Since the entries below must stay intact, return each one exactly.

───── Material for this exercise ─────

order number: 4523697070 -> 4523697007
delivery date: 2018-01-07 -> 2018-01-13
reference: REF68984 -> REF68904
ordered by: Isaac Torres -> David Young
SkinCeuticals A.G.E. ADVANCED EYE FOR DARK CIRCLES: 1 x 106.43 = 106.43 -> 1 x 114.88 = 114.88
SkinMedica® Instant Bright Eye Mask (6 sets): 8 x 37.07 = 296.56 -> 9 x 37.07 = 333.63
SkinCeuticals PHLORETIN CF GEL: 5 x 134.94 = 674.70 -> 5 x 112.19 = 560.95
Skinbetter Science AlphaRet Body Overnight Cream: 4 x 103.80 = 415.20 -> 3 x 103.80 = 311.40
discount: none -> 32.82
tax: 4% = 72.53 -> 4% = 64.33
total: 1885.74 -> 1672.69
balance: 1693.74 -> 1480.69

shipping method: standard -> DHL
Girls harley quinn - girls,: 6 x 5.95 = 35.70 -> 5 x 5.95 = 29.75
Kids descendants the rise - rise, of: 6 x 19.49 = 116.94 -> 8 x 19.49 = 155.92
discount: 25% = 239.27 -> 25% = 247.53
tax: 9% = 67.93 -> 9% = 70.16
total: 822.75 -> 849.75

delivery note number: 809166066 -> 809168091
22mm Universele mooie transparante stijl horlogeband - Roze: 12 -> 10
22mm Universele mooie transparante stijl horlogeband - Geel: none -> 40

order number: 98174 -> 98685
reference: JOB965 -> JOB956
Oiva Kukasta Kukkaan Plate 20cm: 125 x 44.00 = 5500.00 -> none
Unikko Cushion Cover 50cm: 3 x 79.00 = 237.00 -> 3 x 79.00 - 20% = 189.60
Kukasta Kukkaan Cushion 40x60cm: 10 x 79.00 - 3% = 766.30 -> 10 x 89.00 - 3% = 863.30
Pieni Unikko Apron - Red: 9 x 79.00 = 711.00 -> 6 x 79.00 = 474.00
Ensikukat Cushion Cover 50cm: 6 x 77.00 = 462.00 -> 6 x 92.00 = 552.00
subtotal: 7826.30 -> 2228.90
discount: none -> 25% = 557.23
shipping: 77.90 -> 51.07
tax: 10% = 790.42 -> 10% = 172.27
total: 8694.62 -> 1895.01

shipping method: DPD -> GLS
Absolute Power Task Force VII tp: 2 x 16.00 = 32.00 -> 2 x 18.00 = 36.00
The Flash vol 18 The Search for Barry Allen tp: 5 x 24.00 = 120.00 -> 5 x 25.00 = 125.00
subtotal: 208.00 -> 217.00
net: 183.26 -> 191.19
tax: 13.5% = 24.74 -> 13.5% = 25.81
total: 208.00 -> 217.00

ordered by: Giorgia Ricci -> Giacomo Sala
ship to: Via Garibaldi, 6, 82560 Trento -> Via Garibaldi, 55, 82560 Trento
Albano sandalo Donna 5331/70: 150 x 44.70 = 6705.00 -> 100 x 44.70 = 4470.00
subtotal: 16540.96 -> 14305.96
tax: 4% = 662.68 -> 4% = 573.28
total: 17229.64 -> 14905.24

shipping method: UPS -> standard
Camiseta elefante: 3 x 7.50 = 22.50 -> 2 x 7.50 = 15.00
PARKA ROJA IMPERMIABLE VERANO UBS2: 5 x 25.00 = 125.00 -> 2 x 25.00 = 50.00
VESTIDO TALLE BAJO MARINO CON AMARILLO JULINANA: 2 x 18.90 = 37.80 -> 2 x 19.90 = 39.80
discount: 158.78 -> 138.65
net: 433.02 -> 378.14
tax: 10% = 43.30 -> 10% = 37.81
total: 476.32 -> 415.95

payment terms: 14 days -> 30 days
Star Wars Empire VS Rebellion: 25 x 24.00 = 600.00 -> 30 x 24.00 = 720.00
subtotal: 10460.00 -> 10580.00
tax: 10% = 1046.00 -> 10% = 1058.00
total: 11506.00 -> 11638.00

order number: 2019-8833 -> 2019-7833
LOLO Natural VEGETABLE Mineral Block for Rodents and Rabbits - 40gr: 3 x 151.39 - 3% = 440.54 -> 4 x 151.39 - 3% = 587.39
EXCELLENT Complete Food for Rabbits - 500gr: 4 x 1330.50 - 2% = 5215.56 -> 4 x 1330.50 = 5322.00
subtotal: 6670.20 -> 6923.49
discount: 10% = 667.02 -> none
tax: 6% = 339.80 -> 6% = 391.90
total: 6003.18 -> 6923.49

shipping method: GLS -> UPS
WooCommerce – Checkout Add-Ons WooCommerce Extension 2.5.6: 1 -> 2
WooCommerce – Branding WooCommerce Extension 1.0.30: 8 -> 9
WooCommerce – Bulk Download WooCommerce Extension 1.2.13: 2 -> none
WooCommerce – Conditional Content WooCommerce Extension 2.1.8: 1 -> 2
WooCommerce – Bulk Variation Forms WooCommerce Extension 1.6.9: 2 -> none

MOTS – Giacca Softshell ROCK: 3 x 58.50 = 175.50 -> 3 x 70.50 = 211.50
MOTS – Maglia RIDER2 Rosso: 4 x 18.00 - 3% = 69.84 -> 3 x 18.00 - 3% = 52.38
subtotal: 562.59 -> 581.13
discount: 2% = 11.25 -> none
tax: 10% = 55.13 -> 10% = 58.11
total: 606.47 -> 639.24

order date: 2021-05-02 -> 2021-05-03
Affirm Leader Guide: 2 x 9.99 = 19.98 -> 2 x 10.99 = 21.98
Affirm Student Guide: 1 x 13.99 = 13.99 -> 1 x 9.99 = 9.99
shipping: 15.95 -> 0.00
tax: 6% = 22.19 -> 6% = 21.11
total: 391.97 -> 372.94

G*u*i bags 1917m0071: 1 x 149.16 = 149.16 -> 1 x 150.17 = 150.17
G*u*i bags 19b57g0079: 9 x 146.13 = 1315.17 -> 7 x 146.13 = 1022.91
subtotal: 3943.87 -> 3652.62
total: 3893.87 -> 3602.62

─────

** Response box **
order number: 4523697070 -> 4523697007
delivery date: 2018-01-07 -> 2018-01-13
reference: REF68984 -> REF68904
ordered by: Isaac Torres -> David Young
SkinCeuticals A.G.E. ADVANCED EYE FOR DARK CIRCLES: 1 x 106.43 = 106.43 -> 1 x 114.88 = 114.88
SkinMedica® Instant Bright Eye Mask (6 sets): 8 x 37.07 = 296.56 -> 9 x 37.07 = 333.63
SkinCeuticals PHLORETIN CF GEL: 5 x 134.94 = 674.70 -> 5 x 112.19 = 560.95
Skinbetter Science AlphaRet Body Overnight Cream: 4 x 103.80 = 415.20 -> 3 x 103.80 = 311.40
discount: none -> 32.82
tax: 4% = 72.53 -> 4% = 64.33
total: 1885.74 -> 1672.69
balance: 1693.74 -> 1480.69

shipping method: standard -> DHL
Girls harley quinn - girls,: 6 x 5.95 = 35.70 -> 5 x 5.95 = 29.75
Kids descendants the rise - rise, of: 6 x 19.49 = 116.94 -> 8 x 19.49 = 155.92
discount: 25% = 239.27 -> 25% = 247.53
tax: 9% = 67.93 -> 9% = 70.16
total: 822.75 -> 849.75

delivery note number: 809166066 -> 809168091
22mm Universele mooie transparante stijl horlogeband - Roze: 12 -> 10
22mm Universele mooie transparante stijl horlogeband - Geel: none -> 40

order number: 98174 -> 98685
reference: JOB965 -> JOB956
Oiva Kukasta Kukkaan Plate 20cm: 125 x 44.00 = 5500.00 -> none
Unikko Cushion Cover 50cm: 3 x 79.00 = 237.00 -> 3 x 79.00 - 20% = 189.60
Kukasta Kukkaan Cushion 40x60cm: 10 x 79.00 - 3% = 766.30 -> 10 x 89.00 - 3% = 863.30
Pieni Unikko Apron - Red: 9 x 79.00 = 711.00 -> 6 x 79.00 = 474.00
Ensikukat Cushion Cover 50cm: 6 x 77.00 = 462.00 -> 6 x 92.00 = 552.00
subtotal: 7826.30 -> 2228.90
discount: none -> 25% = 557.23
shipping: 77.90 -> 51.07
tax: 10% = 790.42 -> 10% = 172.27
total: 8694.62 -> 1895.01

shipping method: DPD -> GLS
Absolute Power Task Force VII tp: 2 x 16.00 = 32.00 -> 2 x 18.00 = 36.00
The Flash vol 18 The Search for Barry Allen tp: 5 x 24.00 = 120.00 -> 5 x 25.00 = 125.00
subtotal: 208.00 -> 217.00
net: 183.26 -> 191.19
tax: 13.5% = 24.74 -> 13.5% = 25.81
total: 208.00 -> 217.00

ordered by: Giorgia Ricci -> Giacomo Sala
ship to: Via Garibaldi, 6, 82560 Trento -> Via Garibaldi, 55, 82560 Trento
Albano sandalo Donna 5331/70: 150 x 44.70 = 6705.00 -> 100 x 44.70 = 4470.00
subtotal: 16540.96 -> 14305.96
tax: 4% = 662.68 -> 4% = 573.28
total: 17229.64 -> 14905.24

shipping method: UPS -> standard
Camiseta elefante: 3 x 7.50 = 22.50 -> 2 x 7.50 = 15.00
PARKA ROJA IMPERMIABLE VERANO UBS2: 5 x 25.00 = 125.00 -> 2 x 25.00 = 50.00
VESTIDO TALLE BAJO MARINO CON AMARILLO JULINANA: 2 x 18.90 = 37.80 -> 2 x 19.90 = 39.80
discount: 158.78 -> 138.65
net: 433.02 -> 378.14
tax: 10% = 43.30 -> 10% = 37.81
total: 476.32 -> 415.95

payment terms: 14 days -> 30 days
Star Wars Empire VS Rebellion: 25 x 24.00 = 600.00 -> 30 x 24.00 = 720.00
subtotal: 10460.00 -> 10580.00
tax: 10% = 1046.00 -> 10% = 1058.00
total: 11506.00 -> 11638.00

order number: 2019-8833 -> 2019-7833
LOLO Natural VEGETABLE Mineral Block for Rodents and Rabbits - 40gr: 3 x 151.39 - 3% = 440.54 -> 4 x 151.39 - 3% = 587.39
EXCELLENT Complete Food for Rabbits - 500gr: 4 x 1330.50 - 2% = 5215.56 -> 4 x 1330.50 = 5322.00
subtotal: 6670.20 -> 6923.49
discount: 10% = 667.02 -> none
tax: 6% = 339.80 -> 6% = 391.90
total: 6003.18 -> 6923.49

shipping method: GLS -> UPS
WooCommerce – Checkout Add-Ons WooCommerce Extension 2.5.6: 1 -> 2
WooCommerce – Branding WooCommerce Extension 1.0.30: 8 -> 9
WooCommerce – Bulk Download WooCommerce Extension 1.2.13: 2 -> none
WooCommerce – Conditional Content WooCommerce Extension 2.1.8: 1 -> 2
WooCommerce – Bulk Variation Forms WooCommerce Extension 1.6.9: 2 -> none

MOTS – Giacca Softshell ROCK: 3 x 58.50 = 175.50 -> 3 x 70.50 = 211.50
MOTS – Maglia RIDER2 Rosso: 4 x 18.00 - 3% = 69.84 -> 3 x 18.00 - 3% = 52.38
subtotal: 562.59 -> 581.13
discount: 2% = 11.25 -> none
tax: 10% = 55.13 -> 10% = 58.11
total: 606.47 -> 639.24

order date: 2021-05-02 -> 2021-05-03
Affirm Leader Guide: 2 x 9.99 = 19.98 -> 2 x 10.99 = 21.98
Affirm Student Guide: 1 x 13.99 = 13.99 -> 1 x 9.99 = 9.99
shipping: 15.95 -> 0.00
tax: 6% = 22.19 -> 6% = 21.11
total: 391.97 -> 372.94

G*u*i bags 1917m0071: 1 x 149.16 = 149.16 -> 1 x 150.17 = 150.17
G*u*i bags 19b57g0079: 9 x 146.13 = 1315.17 -> 7 x 146.13 = 1022.91
subtotal: 3943.87 -> 3652.62
total: 3893.87 -> 3602.62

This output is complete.